### [Your objective]
Nothing in the records that follow should differ once you have copied them out.

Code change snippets
######

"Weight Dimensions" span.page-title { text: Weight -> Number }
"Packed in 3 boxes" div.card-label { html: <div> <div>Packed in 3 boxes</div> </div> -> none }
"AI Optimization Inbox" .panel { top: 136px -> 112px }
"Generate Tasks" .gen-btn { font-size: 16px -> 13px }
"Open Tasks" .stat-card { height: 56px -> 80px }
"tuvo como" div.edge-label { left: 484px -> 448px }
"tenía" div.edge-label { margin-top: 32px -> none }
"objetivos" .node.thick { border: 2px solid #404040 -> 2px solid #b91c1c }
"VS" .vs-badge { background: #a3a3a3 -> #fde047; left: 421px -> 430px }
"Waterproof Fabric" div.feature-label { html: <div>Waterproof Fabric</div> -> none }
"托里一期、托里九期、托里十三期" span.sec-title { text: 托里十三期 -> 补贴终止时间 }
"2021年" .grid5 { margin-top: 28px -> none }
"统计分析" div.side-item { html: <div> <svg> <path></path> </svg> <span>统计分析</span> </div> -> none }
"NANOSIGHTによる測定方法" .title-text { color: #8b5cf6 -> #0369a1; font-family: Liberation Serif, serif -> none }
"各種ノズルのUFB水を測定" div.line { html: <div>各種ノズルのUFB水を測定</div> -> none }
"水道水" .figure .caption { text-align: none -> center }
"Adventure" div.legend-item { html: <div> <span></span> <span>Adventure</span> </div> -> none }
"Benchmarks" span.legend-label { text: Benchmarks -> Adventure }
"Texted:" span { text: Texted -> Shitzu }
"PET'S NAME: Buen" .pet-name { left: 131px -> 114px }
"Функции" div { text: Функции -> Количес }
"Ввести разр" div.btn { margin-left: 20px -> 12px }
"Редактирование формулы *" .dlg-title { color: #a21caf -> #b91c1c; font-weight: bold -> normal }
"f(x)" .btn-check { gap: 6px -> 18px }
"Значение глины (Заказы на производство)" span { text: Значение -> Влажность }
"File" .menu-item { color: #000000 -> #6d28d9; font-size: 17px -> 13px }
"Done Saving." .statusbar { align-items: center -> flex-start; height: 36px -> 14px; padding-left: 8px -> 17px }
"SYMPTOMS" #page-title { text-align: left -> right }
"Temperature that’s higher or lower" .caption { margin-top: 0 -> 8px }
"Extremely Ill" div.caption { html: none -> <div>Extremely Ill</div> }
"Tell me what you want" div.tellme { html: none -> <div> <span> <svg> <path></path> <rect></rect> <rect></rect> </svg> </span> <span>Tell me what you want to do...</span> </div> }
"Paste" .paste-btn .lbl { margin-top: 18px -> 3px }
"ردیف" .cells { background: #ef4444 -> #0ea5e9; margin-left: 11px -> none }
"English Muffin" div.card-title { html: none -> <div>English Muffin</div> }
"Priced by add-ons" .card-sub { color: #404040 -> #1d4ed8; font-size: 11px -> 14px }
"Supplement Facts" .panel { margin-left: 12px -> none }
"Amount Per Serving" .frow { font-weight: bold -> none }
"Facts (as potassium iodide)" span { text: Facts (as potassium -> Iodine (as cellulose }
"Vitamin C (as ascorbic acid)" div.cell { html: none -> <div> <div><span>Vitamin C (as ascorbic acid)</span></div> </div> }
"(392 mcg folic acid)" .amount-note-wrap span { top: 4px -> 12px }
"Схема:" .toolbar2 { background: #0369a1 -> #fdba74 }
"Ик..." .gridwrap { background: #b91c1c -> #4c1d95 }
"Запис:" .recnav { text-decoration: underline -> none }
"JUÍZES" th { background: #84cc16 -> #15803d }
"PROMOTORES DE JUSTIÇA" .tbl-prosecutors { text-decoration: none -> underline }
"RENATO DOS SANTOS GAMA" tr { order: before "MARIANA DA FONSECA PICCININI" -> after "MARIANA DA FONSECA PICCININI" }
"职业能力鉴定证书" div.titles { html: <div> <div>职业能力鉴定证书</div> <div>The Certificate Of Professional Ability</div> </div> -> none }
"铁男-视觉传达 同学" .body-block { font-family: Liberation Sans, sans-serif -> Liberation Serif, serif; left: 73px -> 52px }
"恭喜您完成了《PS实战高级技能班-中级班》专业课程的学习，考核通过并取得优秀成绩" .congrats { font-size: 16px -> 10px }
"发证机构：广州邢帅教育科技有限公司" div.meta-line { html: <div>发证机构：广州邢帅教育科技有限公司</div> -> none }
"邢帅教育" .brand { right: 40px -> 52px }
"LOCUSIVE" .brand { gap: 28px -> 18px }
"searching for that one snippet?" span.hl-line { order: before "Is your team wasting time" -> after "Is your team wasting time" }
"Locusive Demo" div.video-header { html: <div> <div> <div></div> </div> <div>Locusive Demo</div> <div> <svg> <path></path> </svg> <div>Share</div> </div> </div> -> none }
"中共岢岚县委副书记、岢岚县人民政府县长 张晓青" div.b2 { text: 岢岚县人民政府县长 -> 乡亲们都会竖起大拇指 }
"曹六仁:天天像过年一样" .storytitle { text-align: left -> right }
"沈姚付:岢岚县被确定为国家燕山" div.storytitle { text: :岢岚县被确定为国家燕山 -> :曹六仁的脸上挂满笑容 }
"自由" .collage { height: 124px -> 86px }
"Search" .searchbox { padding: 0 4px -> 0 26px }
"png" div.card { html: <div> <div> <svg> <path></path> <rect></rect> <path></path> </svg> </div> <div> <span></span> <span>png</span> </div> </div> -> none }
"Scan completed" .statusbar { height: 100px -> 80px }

######

### [Result of this task]
"Weight Dimensions" span.page-title { text: Weight -> Number }
"Packed in 3 boxes" div.card-label { html: <div> <div>Packed in 3 boxes</div> </div> -> none }
"AI Optimization Inbox" .panel { top: 136px -> 112px }
"Generate Tasks" .gen-btn { font-size: 16px -> 13px }
"Open Tasks" .stat-card { height: 56px -> 80px }
"tuvo como" div.edge-label { left: 484px -> 448px }
"tenía" div.edge-label { margin-top: 32px -> none }
"objetivos" .node.thick { border: 2px solid #404040 -> 2px solid #b91c1c }
"VS" .vs-badge { background: #a3a3a3 -> #fde047; left: 421px -> 430px }
"Waterproof Fabric" div.feature-label { html: <div>Waterproof Fabric</div> -> none }
"托里一期、托里九期、托里十三期" span.sec-title { text: 托里十三期 -> 补贴终止时间 }
"2021年" .grid5 { margin-top: 28px -> none }
"统计分析" div.side-item { html: <div> <svg> <path></path> </svg> <span>统计分析</span> </div> -> none }
"NANOSIGHTによる測定方法" .title-text { color: #8b5cf6 -> #0369a1; font-family: Liberation Serif, serif -> none }
"各種ノズルのUFB水を測定" div.line { html: <div>各種ノズルのUFB水を測定</div> -> none }
"水道水" .figure .caption { text-align: none -> center }
"Adventure" div.legend-item { html: <div> <span></span> <span>Adventure</span> </div> -> none }
"Benchmarks" span.legend-label { text: Benchmarks -> Adventure }
"Texted:" span { text: Texted -> Shitzu }
"PET'S NAME: Buen" .pet-name { left: 131px -> 114px }
"Функции" div { text: Функции -> Количес }
"Ввести разр" div.btn { margin-left: 20px -> 12px }
"Редактирование формулы *" .dlg-title { color: #a21caf -> #b91c1c; font-weight: bold -> normal }
"f(x)" .btn-check { gap: 6px -> 18px }
"Значение глины (Заказы на производство)" span { text: Значение -> Влажность }
"File" .menu-item { color: #000000 -> #6d28d9; font-size: 17px -> 13px }
"Done Saving." .statusbar { align-items: center -> flex-start; height: 36px -> 14px; padding-left: 8px -> 17px }
"SYMPTOMS" #page-title { text-align: left -> right }
"Temperature that’s higher or lower" .caption { margin-top: 0 -> 8px }
"Extremely Ill" div.caption { html: none -> <div>Extremely Ill</div> }
"Tell me what you want" div.tellme { html: none -> <div> <span> <svg> <path></path> <rect></rect> <rect></rect> </svg> </span> <span>Tell me what you want to do...</span> </div> }
"Paste" .paste-btn .lbl { margin-top: 18px -> 3px }
"ردیف" .cells { background: #ef4444 -> #0ea5e9; margin-left: 11px -> none }
"English Muffin" div.card-title { html: none -> <div>English Muffin</div> }
"Priced by add-ons" .card-sub { color: #404040 -> #1d4ed8; font-size: 11px -> 14px }
"Supplement Facts" .panel { margin-left: 12px -> none }
"Amount Per Serving" .frow { font-weight: bold -> none }
"Facts (as potassium iodide)" span { text: Facts (as potassium -> Iodine (as cellulose }
"Vitamin C (as ascorbic acid)" div.cell { html: none -> <div> <div><span>Vitamin C (as ascorbic acid)</span></div> </div> }
"(392 mcg folic acid)" .amount-note-wrap span { top: 4px -> 12px }
"Схема:" .toolbar2 { background: #0369a1 -> #fdba74 }
"Ик..." .gridwrap { background: #b91c1c -> #4c1d95 }
"Запис:" .recnav { text-decoration: underline -> none }
"JUÍZES" th { background: #84cc16 -> #15803d }
"PROMOTORES DE JUSTIÇA" .tbl-prosecutors { text-decoration: none -> underline }
"RENATO DOS SANTOS GAMA" tr { order: before "MARIANA DA FONSECA PICCININI" -> after "MARIANA DA FONSECA PICCININI" }
"职业能力鉴定证书" div.titles { html: <div> <div>职业能力鉴定证书</div> <div>The Certificate Of Professional Ability</div> </div> -> none }
"铁男-视觉传达 同学" .body-block { font-family: Liberation Sans, sans-serif -> Liberation Serif, serif; left: 73px -> 52px }
"恭喜您完成了《PS实战高级技能班-中级班》专业课程的学习，考核通过并取得优秀成绩" .congrats { font-size: 16px -> 10px }
"发证机构：广州邢帅教育科技有限公司" div.meta-line { html: <div>发证机构：广州邢帅教育科技有限公司</div> -> none }
"邢帅教育" .brand { right: 40px -> 52px }
"LOCUSIVE" .brand { gap: 28px -> 18px }
"searching for that one snippet?" span.hl-line { order: before "Is your team wasting time" -> after "Is your team wasting time" }
"Locusive Demo" div.video-header { html: <div> <div> <div></div> </div> <div>Locusive Demo</div> <div> <svg> <path></path> </svg> <div>Share</div> </div> </div> -> none }
"中共岢岚县委副书记、岢岚县人民政府县长 张晓青" div.b2 { text: 岢岚县人民政府县长 -> 乡亲们都会竖起大拇指 }
"曹六仁:天天像过年一样" .storytitle { text-align: left -> right }
"沈姚付:岢岚县被确定为国家燕山" div.storytitle { text: :岢岚县被确定为国家燕山 -> :曹六仁的脸上挂满笑容 }
"自由" .collage { height: 124px -> 86px }
"Search" .searchbox { padding: 0 4px -> 0 26px }
"png" div.card { html: <div> <div> <svg> <path></path> <rect></rect> <path></path> </svg> </div> <div> <span></span> <span>png</span> </div> </div> -> none }
"Scan completed" .statusbar { height: 100px -> 80px }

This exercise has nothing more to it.